** YOUR INSTRUCTIONS **
Below is a listing; repeat exactly the lines from the one containing "display: flex; border: 1px" to the one containing "#666; background: #fafafa;", both included.

----- SOURCE INFORMATION -----

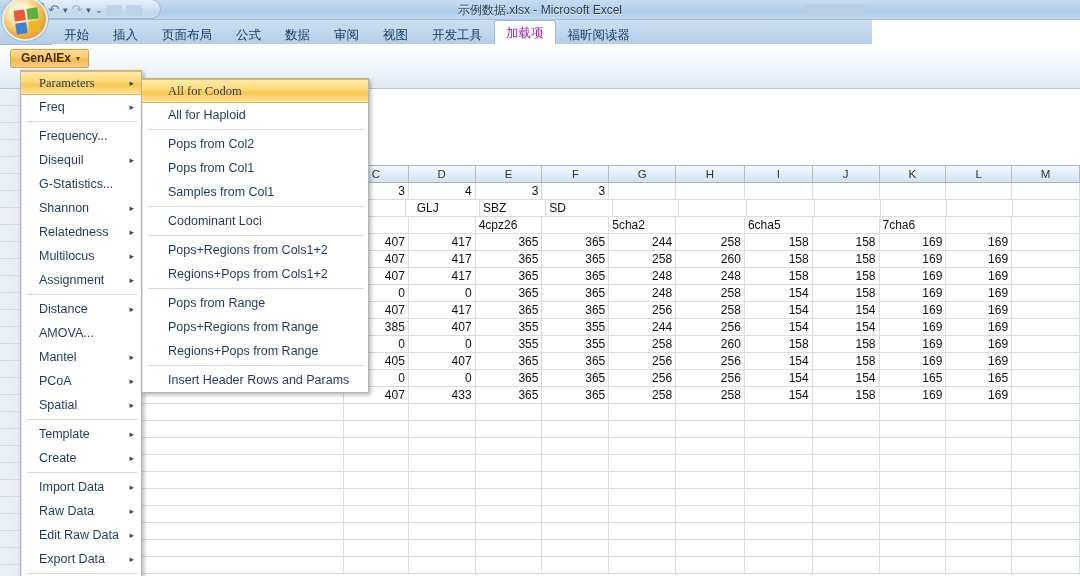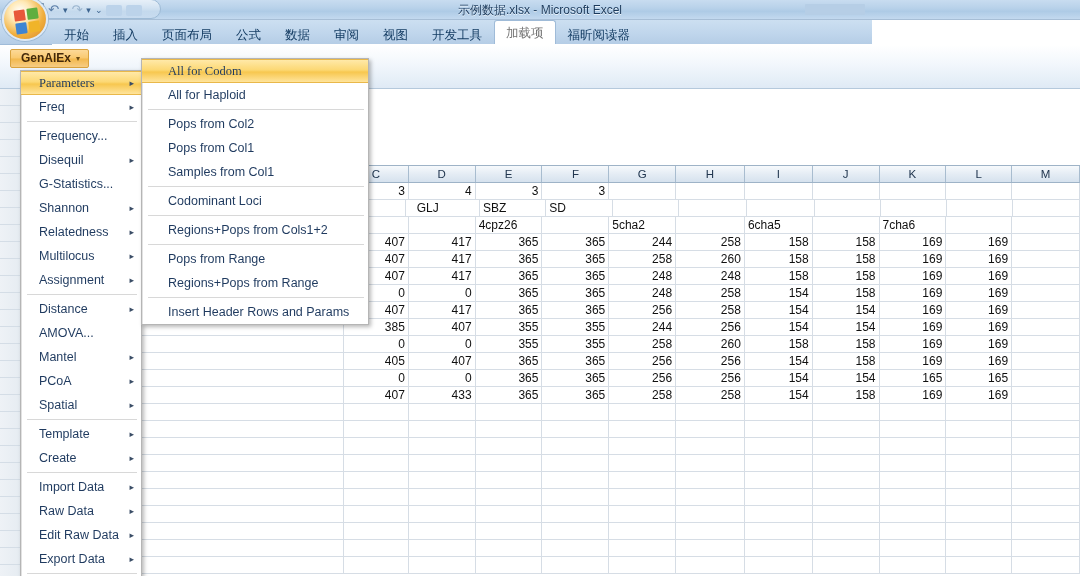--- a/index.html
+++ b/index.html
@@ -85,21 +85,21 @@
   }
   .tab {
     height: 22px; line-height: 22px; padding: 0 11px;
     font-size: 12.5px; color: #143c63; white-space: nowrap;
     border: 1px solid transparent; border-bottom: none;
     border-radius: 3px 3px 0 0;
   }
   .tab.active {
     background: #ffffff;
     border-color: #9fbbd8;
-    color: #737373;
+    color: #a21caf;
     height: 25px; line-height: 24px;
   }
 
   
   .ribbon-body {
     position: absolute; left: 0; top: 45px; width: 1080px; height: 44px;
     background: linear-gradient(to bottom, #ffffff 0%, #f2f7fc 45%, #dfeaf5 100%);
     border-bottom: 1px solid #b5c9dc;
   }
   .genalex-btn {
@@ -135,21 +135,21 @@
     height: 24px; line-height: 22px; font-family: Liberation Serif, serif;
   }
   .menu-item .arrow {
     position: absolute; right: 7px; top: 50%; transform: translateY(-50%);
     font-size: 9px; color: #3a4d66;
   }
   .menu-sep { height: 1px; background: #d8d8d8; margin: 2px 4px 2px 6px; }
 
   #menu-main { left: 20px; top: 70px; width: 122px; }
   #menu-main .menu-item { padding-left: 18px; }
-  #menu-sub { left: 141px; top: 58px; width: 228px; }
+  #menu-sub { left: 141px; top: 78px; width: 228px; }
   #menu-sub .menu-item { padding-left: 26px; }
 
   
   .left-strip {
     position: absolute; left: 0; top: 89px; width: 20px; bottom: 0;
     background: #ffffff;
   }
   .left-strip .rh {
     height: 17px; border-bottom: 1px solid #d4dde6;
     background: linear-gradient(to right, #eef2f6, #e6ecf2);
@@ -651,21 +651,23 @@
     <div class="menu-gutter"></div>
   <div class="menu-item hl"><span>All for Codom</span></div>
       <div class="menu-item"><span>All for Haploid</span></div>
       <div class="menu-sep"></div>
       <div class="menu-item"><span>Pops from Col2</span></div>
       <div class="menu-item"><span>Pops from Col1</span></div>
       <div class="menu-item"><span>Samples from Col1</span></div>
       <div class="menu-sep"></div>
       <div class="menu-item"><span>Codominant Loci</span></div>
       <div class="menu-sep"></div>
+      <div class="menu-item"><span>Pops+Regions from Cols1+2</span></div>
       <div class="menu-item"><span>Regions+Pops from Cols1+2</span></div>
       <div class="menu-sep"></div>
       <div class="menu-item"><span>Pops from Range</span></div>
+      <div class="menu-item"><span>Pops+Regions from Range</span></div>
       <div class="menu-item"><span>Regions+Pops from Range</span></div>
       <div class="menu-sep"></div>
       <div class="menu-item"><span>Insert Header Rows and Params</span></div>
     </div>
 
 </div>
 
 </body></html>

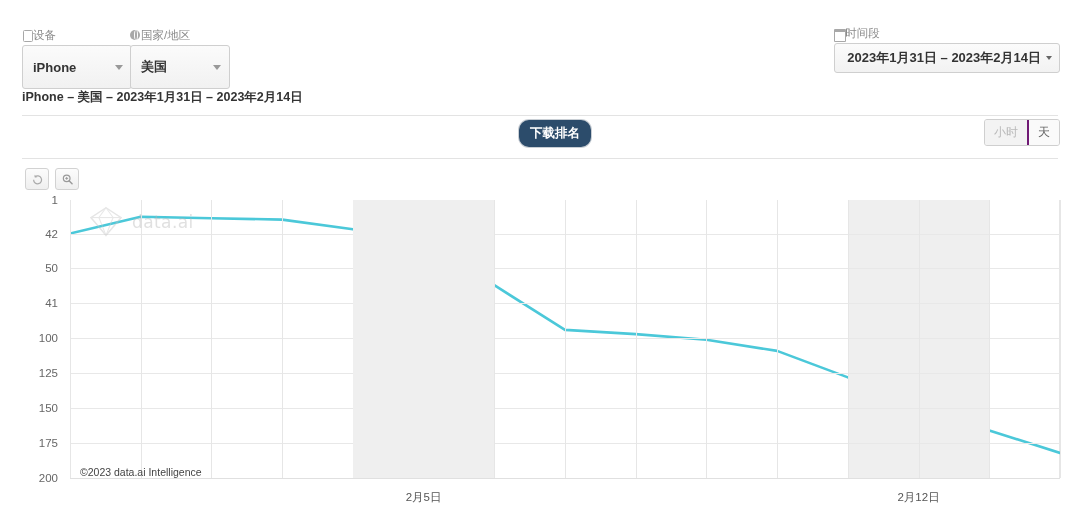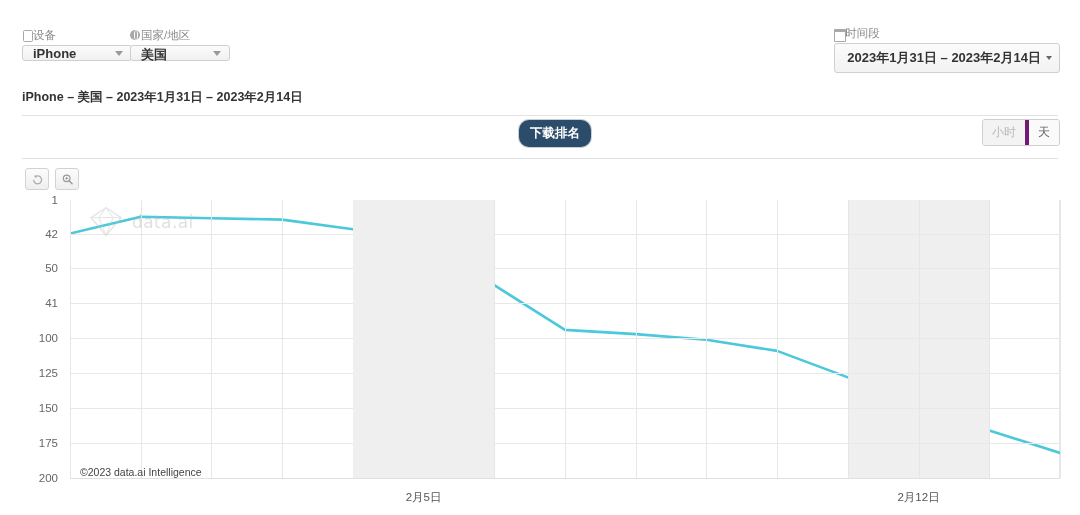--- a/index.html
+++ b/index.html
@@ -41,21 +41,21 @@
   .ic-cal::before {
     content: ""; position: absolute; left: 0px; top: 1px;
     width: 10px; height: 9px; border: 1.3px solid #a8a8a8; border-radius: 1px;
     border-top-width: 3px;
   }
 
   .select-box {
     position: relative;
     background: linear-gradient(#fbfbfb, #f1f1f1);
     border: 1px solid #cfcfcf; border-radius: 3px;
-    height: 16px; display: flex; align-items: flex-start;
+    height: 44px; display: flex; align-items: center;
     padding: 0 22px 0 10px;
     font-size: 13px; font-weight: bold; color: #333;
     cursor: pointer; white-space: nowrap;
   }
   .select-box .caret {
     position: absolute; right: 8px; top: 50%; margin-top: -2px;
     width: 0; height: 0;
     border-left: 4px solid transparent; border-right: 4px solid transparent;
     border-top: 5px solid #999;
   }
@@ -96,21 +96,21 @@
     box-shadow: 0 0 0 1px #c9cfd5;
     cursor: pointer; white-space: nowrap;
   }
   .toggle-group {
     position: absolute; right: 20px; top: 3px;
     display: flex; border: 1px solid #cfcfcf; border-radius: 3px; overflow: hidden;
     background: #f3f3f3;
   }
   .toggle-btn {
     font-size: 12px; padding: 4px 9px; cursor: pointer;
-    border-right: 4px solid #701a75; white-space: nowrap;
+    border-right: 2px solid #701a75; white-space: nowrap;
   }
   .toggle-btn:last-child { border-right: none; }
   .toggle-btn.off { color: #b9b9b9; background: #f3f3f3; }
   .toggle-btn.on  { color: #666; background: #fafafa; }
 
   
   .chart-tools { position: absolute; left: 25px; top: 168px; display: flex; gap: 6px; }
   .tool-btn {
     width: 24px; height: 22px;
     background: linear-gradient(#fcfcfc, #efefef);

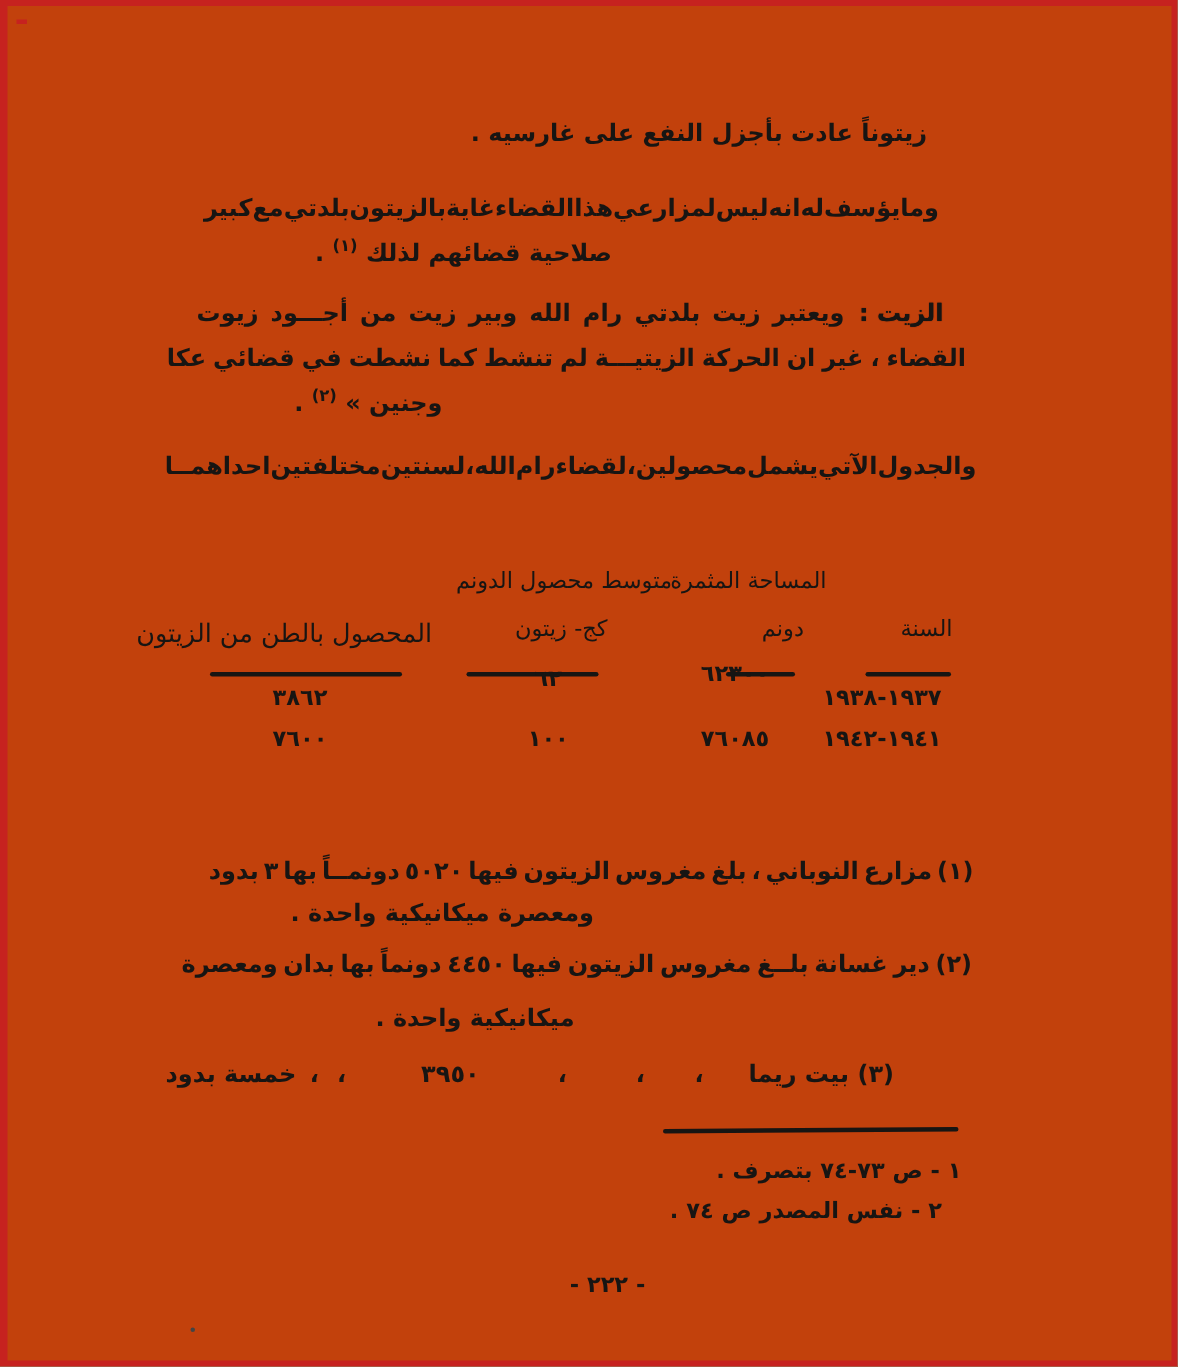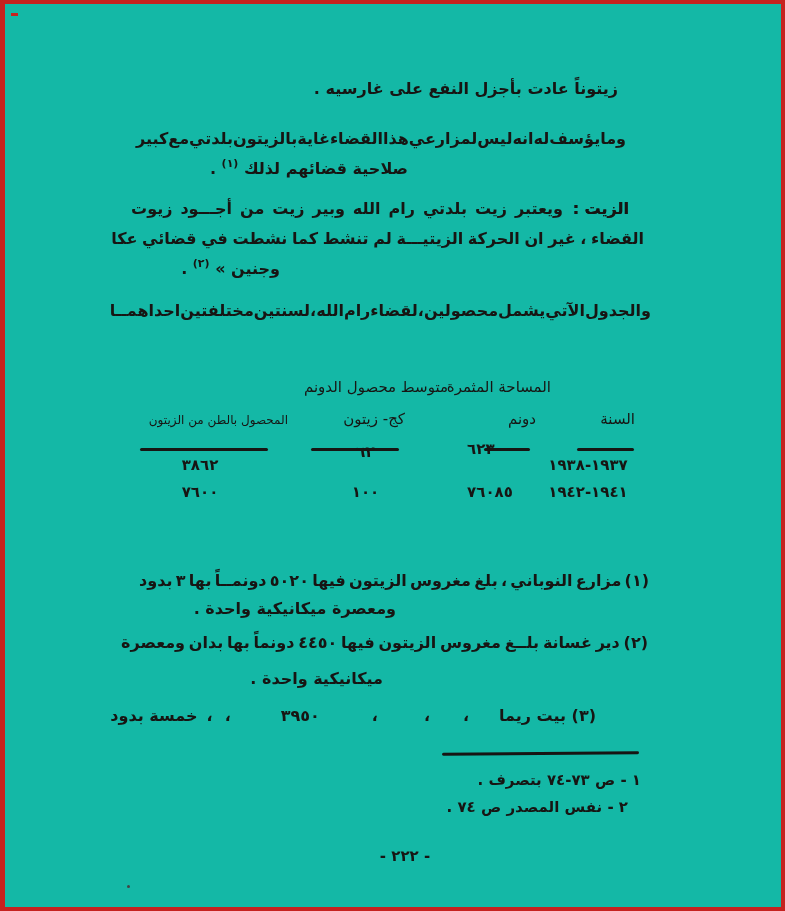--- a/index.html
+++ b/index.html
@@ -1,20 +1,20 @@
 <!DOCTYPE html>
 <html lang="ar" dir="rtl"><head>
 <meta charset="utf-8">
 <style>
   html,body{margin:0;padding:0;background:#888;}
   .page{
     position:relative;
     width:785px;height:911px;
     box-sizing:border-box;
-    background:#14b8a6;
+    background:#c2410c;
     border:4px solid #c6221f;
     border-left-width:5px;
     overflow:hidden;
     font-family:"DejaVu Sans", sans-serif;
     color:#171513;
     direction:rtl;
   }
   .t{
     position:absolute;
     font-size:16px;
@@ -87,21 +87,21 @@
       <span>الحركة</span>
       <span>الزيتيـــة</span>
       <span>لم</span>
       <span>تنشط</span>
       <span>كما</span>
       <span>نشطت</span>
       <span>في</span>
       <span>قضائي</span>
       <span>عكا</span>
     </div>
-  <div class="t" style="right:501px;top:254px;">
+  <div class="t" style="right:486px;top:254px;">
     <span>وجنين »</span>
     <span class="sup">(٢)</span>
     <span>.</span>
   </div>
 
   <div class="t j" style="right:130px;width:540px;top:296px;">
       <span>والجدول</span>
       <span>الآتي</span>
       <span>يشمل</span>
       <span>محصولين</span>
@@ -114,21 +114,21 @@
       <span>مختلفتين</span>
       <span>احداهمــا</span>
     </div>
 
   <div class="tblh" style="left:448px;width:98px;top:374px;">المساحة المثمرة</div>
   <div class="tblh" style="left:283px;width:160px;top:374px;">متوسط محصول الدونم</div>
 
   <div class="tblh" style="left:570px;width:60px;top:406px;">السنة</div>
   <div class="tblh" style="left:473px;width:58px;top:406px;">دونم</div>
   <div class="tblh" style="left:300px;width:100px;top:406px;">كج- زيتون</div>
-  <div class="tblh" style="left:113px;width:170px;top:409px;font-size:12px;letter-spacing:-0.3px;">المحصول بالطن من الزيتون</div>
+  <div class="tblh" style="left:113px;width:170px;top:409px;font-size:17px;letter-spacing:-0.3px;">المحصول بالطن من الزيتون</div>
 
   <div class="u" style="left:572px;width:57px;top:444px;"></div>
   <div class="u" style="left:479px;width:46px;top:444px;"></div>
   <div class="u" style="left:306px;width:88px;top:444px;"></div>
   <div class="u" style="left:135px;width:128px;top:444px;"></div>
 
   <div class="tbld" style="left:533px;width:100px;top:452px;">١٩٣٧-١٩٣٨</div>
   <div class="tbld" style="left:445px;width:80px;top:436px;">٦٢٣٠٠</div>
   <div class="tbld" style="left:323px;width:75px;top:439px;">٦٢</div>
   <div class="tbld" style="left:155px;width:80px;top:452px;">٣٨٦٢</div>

-----

** SOLUTION TO THIS PROBLEM **
     display: flex; border: 1px solid #cfcfcf; border-radius: 3px; overflow: hidden;
     background: #f3f3f3;
   }
   .toggle-btn {
     font-size: 12px; padding: 4px 9px; cursor: pointer;
-    border-right: 4px solid #701a75; white-space: nowrap;
+    border-right: 2px solid #701a75; white-space: nowrap;
   }
   .toggle-btn:last-child { border-right: none; }
   .toggle-btn.off { color: #b9b9b9; background: #f3f3f3; }
   .toggle-btn.on  { color: #666; background: #fafafa; }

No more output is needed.